Step 2: Create Database

In order to use the data (PostgreSQL backup), you must have a PostgreSQL database of your own. The following instructions assume that you have a PostgreSQL database installed and running locally.

Create Tablespace

This step is optional but recommended. Ideally, you want to create a folder on a relatively fast drive to store the database.

sudo mkdir -p /data/postgresql/usaspending
sudo chown postgres.postgres /data/postgresql/usaspending
sudo -i -u postgres psql -c "CREATE TABLESPACE usaspending LOCATION '/data/postgresql/usaspending';"

Create Roles

This step is required in order to restore most of the tables and views in the database.

sudo -i -u postgres psql -c "CREATE ROLE api_user WITH CREATEDB CREATEROLE;"
sudo -i -u postgres psql -c "CREATE ROLE root WITH CREATEDB CREATEROLE;"
sudo -i -u postgres psql -c "CREATE ROLE etl_user WITH CREATEDB CREATEROLE;"

Create database

There are a number of different ways to create a database in PostgreSQL. This is one example using the command line:

sudo -i -u postgres psql -c "create database usaspending;"

Here's another example using the command line. In this case, we are create a database called usaspending_20240908 using a specific tablespace called usaspending:

sudo -i -u postgres psql -c "create database usaspending_20240908 tablespace usaspending;"

Step 3: Identify Items to Restore

Once the data is downloaded we need to create a list of database items to restore (tables, views, indexes, etc).

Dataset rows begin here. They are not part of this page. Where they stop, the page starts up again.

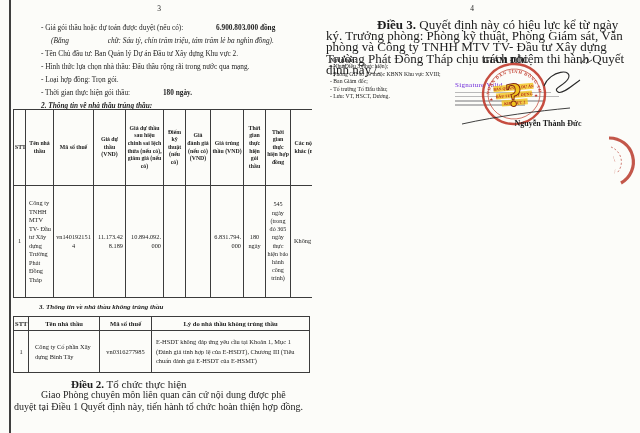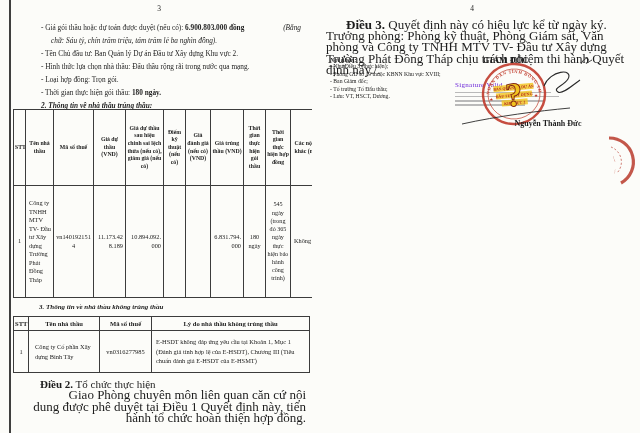"6.900.803.000 đồng" .bd { margin-left: none -> 31px }
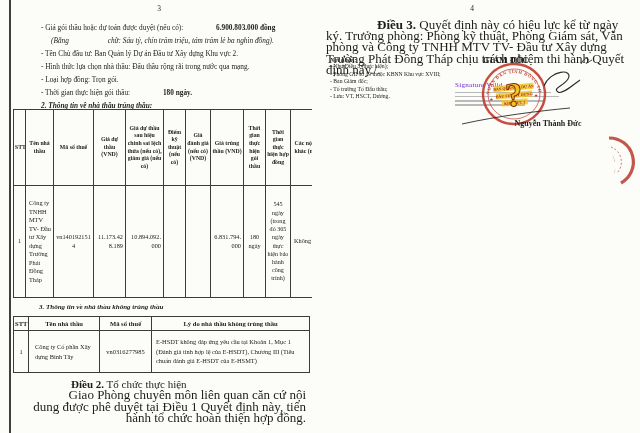"Giao Phòng chuyên môn liên" .dieu2-body { font-size: 13px -> 10px; text-align: right -> none }
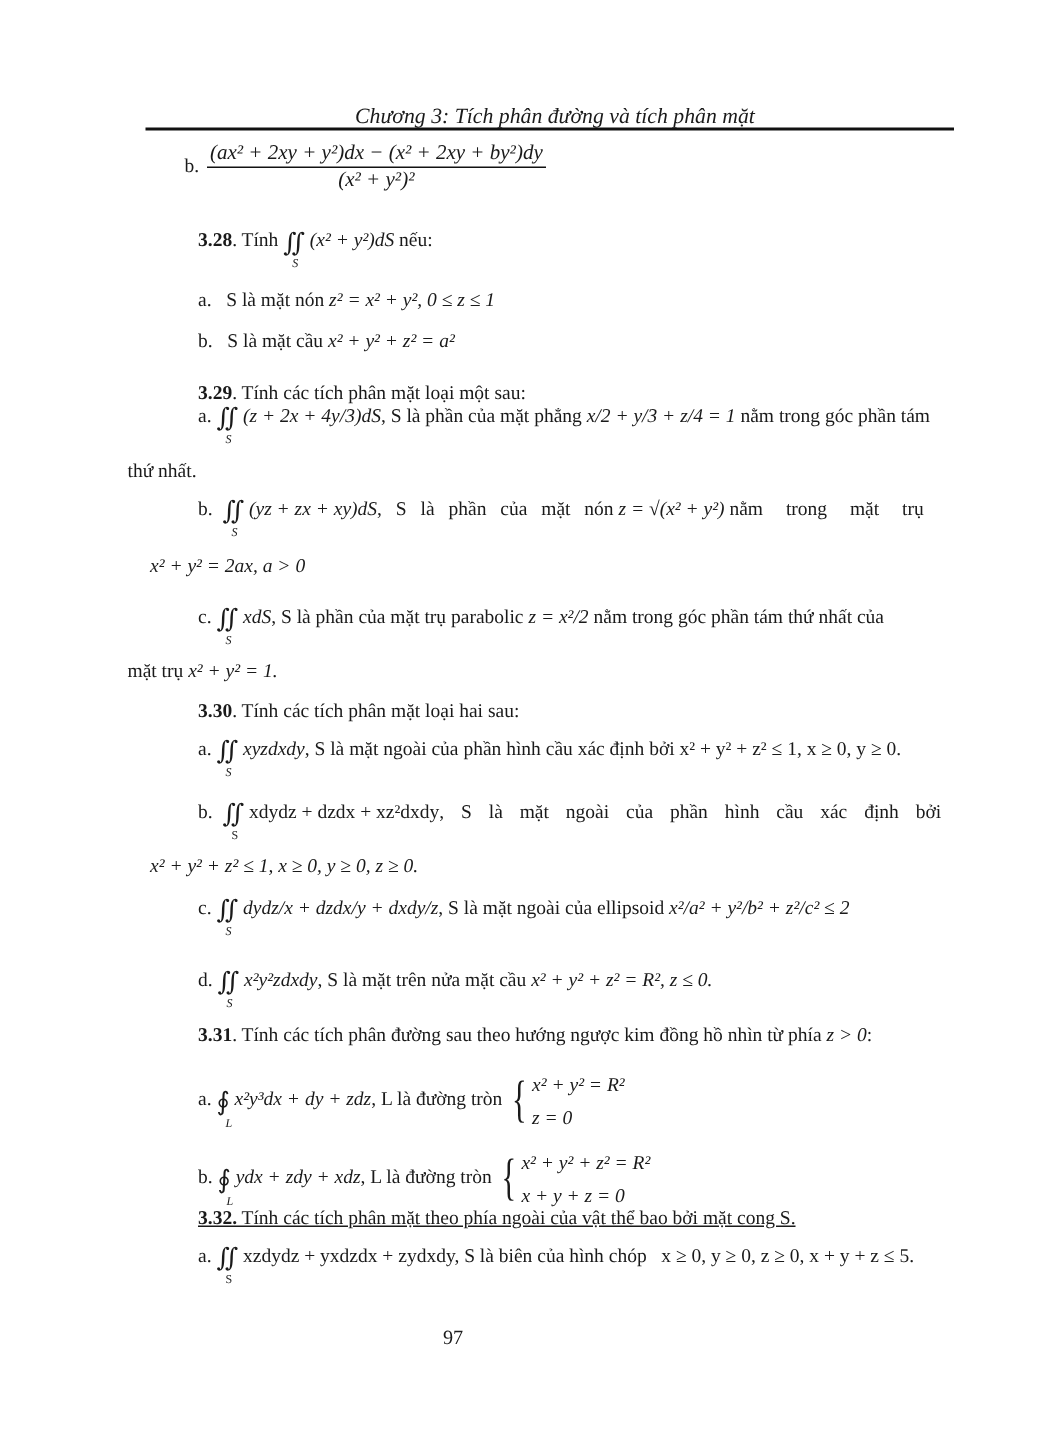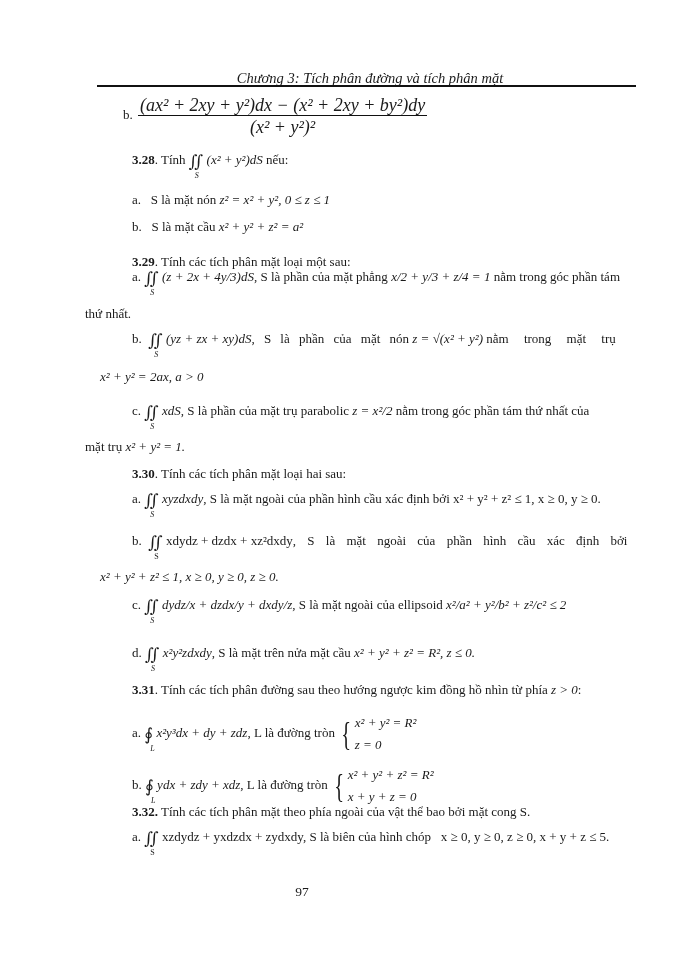"(ax² + 2xy + y²)dx" span.frac { font-size: 18px -> 14px }
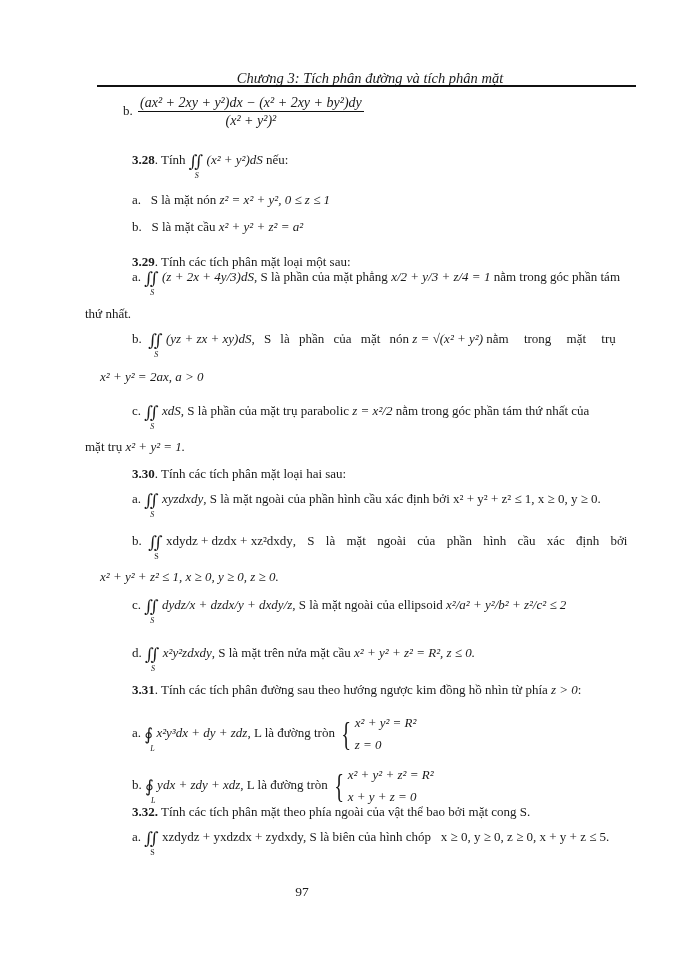"3.32. Tính các tích phân" div.line { text-decoration: none -> underline }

The pg_restore command is used to list all the items in the backup. Example:

pg_restore --list /data/downloads/spending/2024-09-08

The output can be redirected to a file which will be used to restore the database. Example:

pg_restore --list /data/downloads/spending/2024-09-08 > /data/downloads/spending/restore_2024-09-08.list

Note that you can prune the items you wish to restore. For example, the USASpending database has lots of materialized views that can take some time to restore. You can create a list that excludes these items using the sed command like this:

pg_restore --list /data/downloads/spending/2024-09-08 | sed '/MATERIALIZED VIEW DATA/d' > /data/downloads/spending/restore_2024-09-08.list

Alternatively, you can restore just a single table like this:

pg_restore --list /data/downloads/spending/2024-09-08 | grep source_procurement_transaction | grep TABLE > /data/downloads/spending/restore_2024-09-08.list

Note when cherry picking tables, you must ensure that you create the corresponding schema or the restore process will fail. Example:

sudo -i -u postgres psql -d usaspending_20240908 -c "create schema raw;"

Step 4: Restore the Backup

Once we have identified what we want to restore, we can run the pg_restore command to restore the backup.

In the following example, we will use the list created above and load the backup into the usaspending_20240908 database:

sudo -i -u postgres pg_restore \
--jobs 16 \
--dbname postgresql://localhost:5432/usaspending_20240908 \
--verbose \
--exit-on-error \
--use-list /data/downloads/spending/restore_2024-09-08.list \
/data/downloads/spending/2024-09-08